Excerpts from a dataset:
--------------------------------
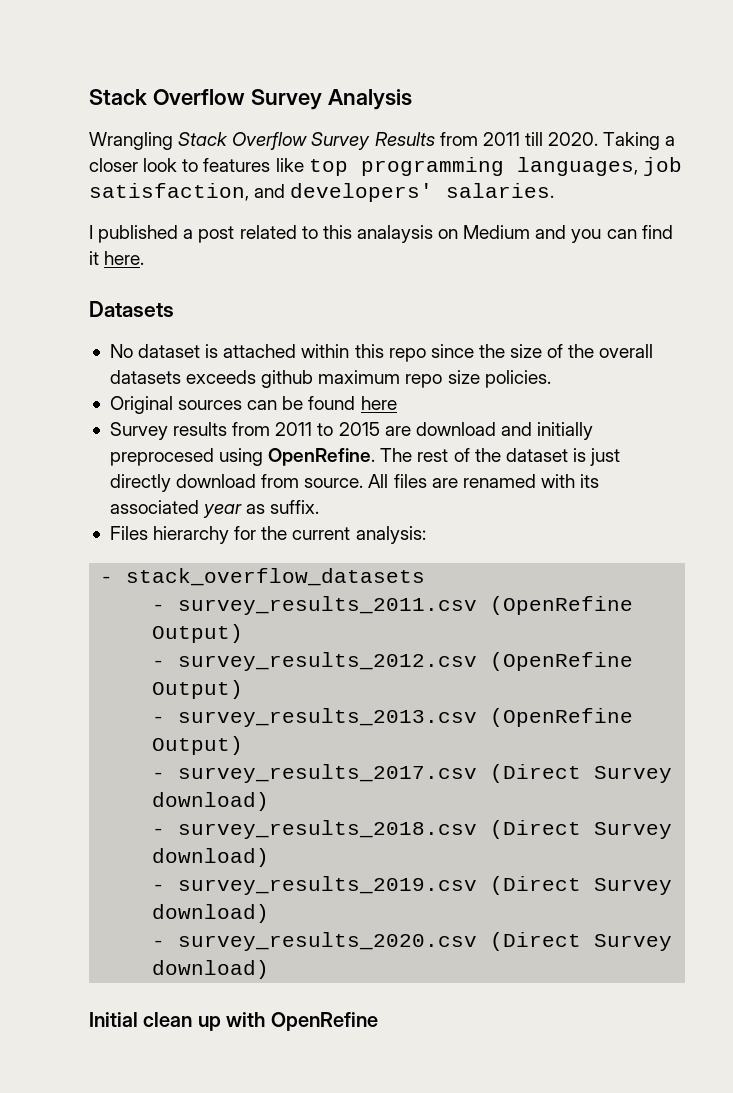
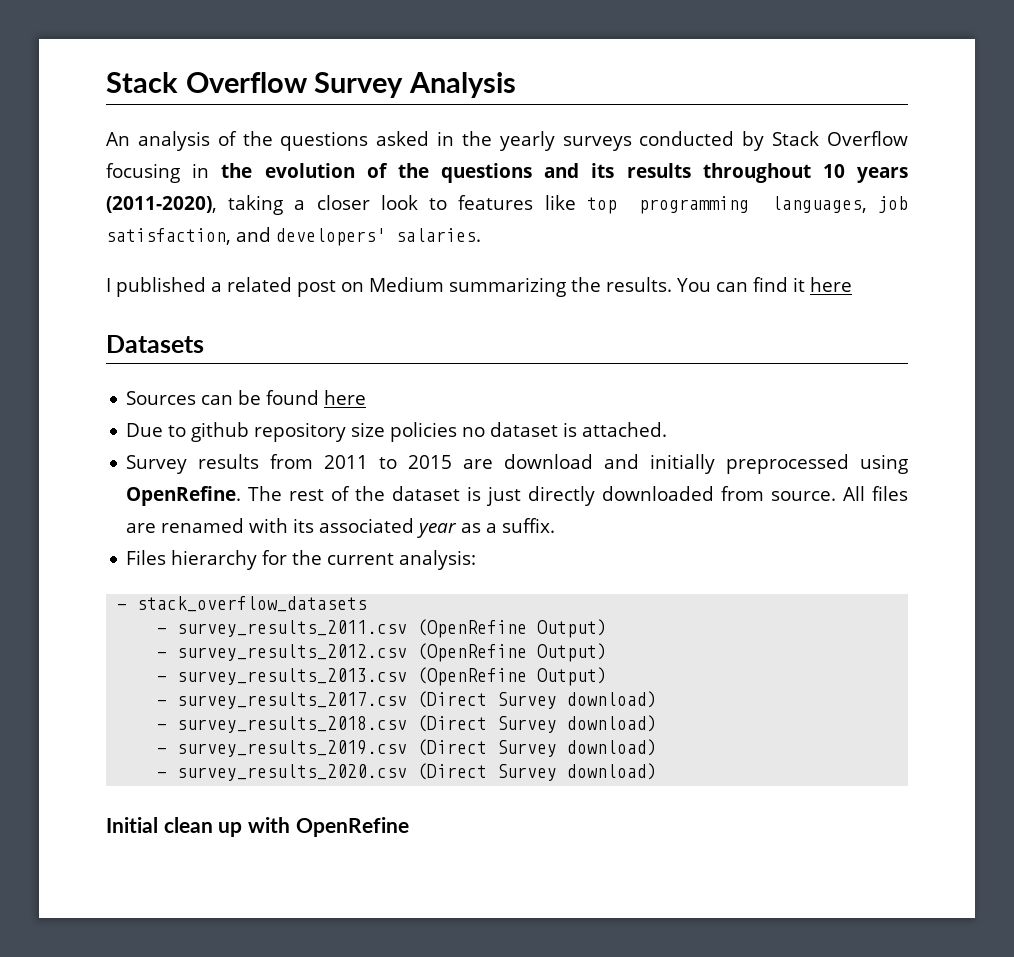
[89,132,661,150] Wrangling Stack Overflow Survey Results from 2011 till 2020. Taking -> [106,131,908,151] [106,163,908,183] [106,195,284,215] An analysis of the questions asked in the yearly surveys conducted by Stack Overflow focusing in the evolution of the questions and its results throughout 10 years (2011-2020), taking
[198,225,602,243] post related to this analaysis on Medium and you -> [227,277,711,297] related post on Medium summarizing the results. You
[104,251,145,265] here. -> [809,277,852,292] here
[109,344,654,362] [109,370,551,388] [109,396,397,414] No dataset is attached within this repo since the size of the overall datasets exceeds github maximum repo size policies. // Original sources can be found here -> [126,390,367,405] [126,422,668,442] Sources can be found here // Due to github repository size policies no dataset is attached.
[109,448,214,466] preprocesed -> [726,454,850,474] preprocessed
[176,474,257,488] download -> [602,486,715,501] downloaded
(266, 509) none -> [486,523,498,533] a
--------------------------------
→ Task directions
The answer should be an exact copy of the lines from the one containing "[109,344,654,362] [109,370,551,388] [109,396,397,414]" through the last line of the entries, both included.

→ Response to this task
[109,344,654,362] [109,370,551,388] [109,396,397,414] No dataset is attached within this repo since the size of the overall datasets exceeds github maximum repo size policies. // Original sources can be found here -> [126,390,367,405] [126,422,668,442] Sources can be found here // Due to github repository size policies no dataset is attached.
[109,448,214,466] preprocesed -> [726,454,850,474] preprocessed
[176,474,257,488] download -> [602,486,715,501] downloaded
(266, 509) none -> [486,523,498,533] a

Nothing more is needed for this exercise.